October is National Physical Therapy month, a time of the year when physical therapists celebrate their profession while educating others about the role physical therapy plays in improving the health and vitality of their patients—and of health care in general.
In doing so, PT professionals are quick to note that while physical therapy’s roles are both broad and diverse, several misconceptions still exist about what physical therapy is, what it isn’t, and the various ways it can help people improve the health and lives of people of all stages in life.
“Physical therapy is a dynamic profession with an established theoretical and scientific base and widespread clinical applications in the restoration, maintenance and promotion of optimal physical function,” says the American Physical Therapy Association (APTA), a member organization representing more than 93,000 physical therapists, physical therapy assistants and students of physical therapy.
According to the APTA, physical therapists (PTs) are highly educated and licensed health care professionals who can help patients reduce pain and improve or restore mobility. Sure, this includes those who’ve suffered musculoskeletal injuries, but it’s much more than that.

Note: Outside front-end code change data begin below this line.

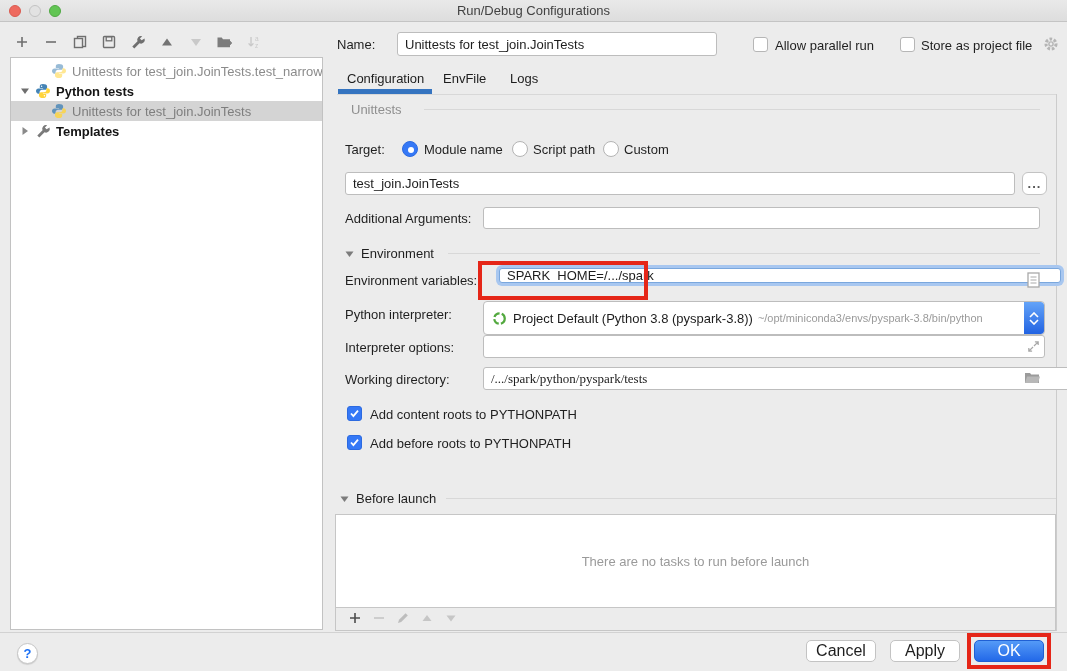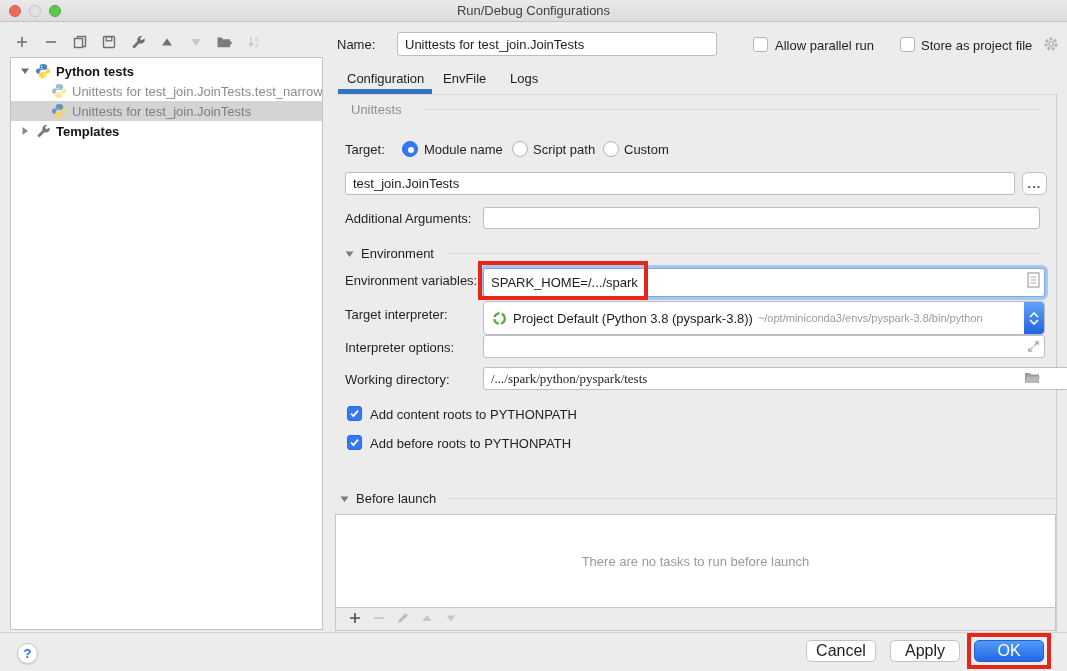"Python tests" div.trow { order: before "Unittests for" -> after "Unittests for" }
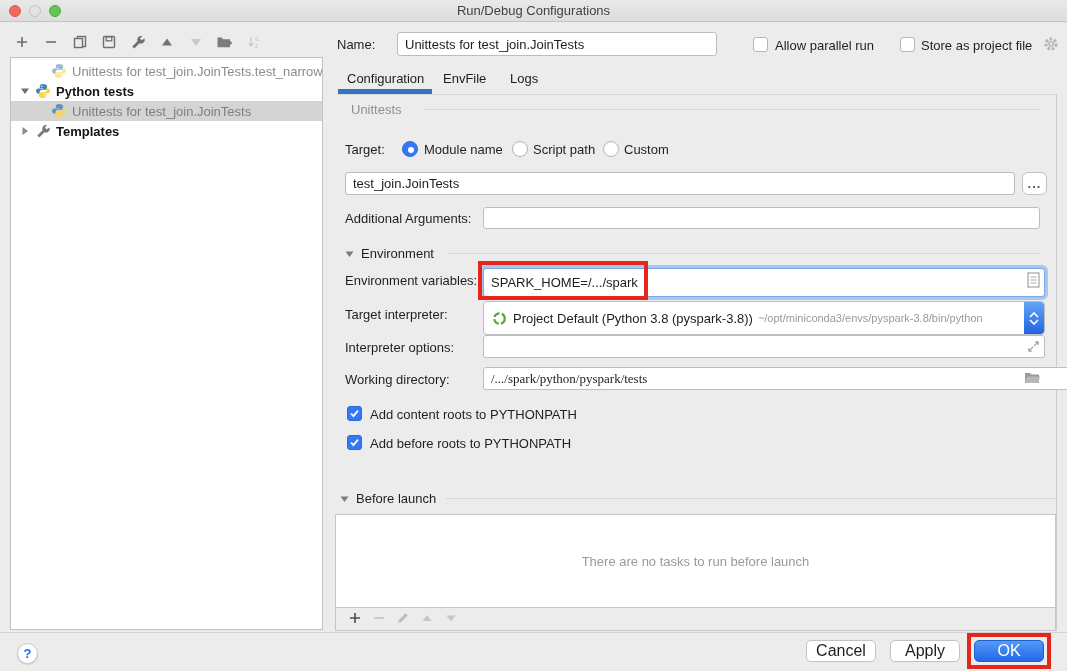"SPARK_HOME=/.../spark" input.abs { height: 29px -> 15px; left: 483px -> 499px }
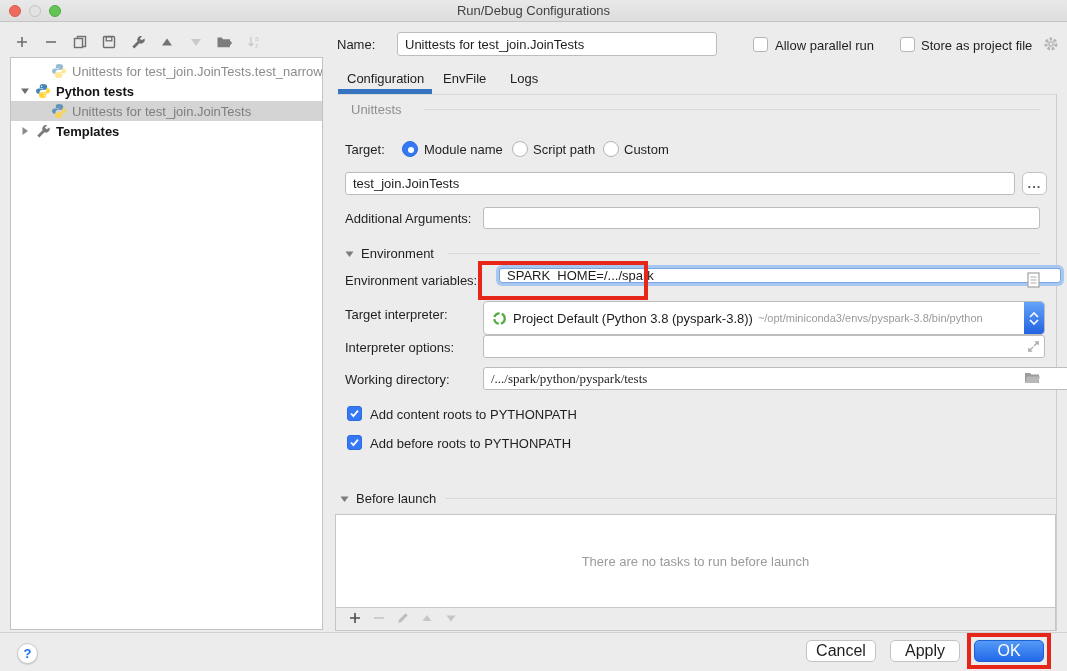"Target interpreter:" span.abs { text: Target -> Python }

Here five common misconceptions about physical therapy:
1. I need to be injured to see a physical therapist.
Post-injury and post-surgical rehabilitation is just a sliver of what they do. It’s common for a physical therapist to treat other common ailments like balance issues, headaches, pelvic pain, chronic pain, incontinence, and basic joint and muscle pain. They also work with clients on injury prevention and athletic enhancement.
2. It’s going to hurt!
Physical therapists don’t subscribe to the philosophy of “no pain, no gain.” In fact, they’re specifically trained to work within your pain threshold to ensure your gains in movement and strength are safe and incremental.
3.Surgery and/or medication are better options.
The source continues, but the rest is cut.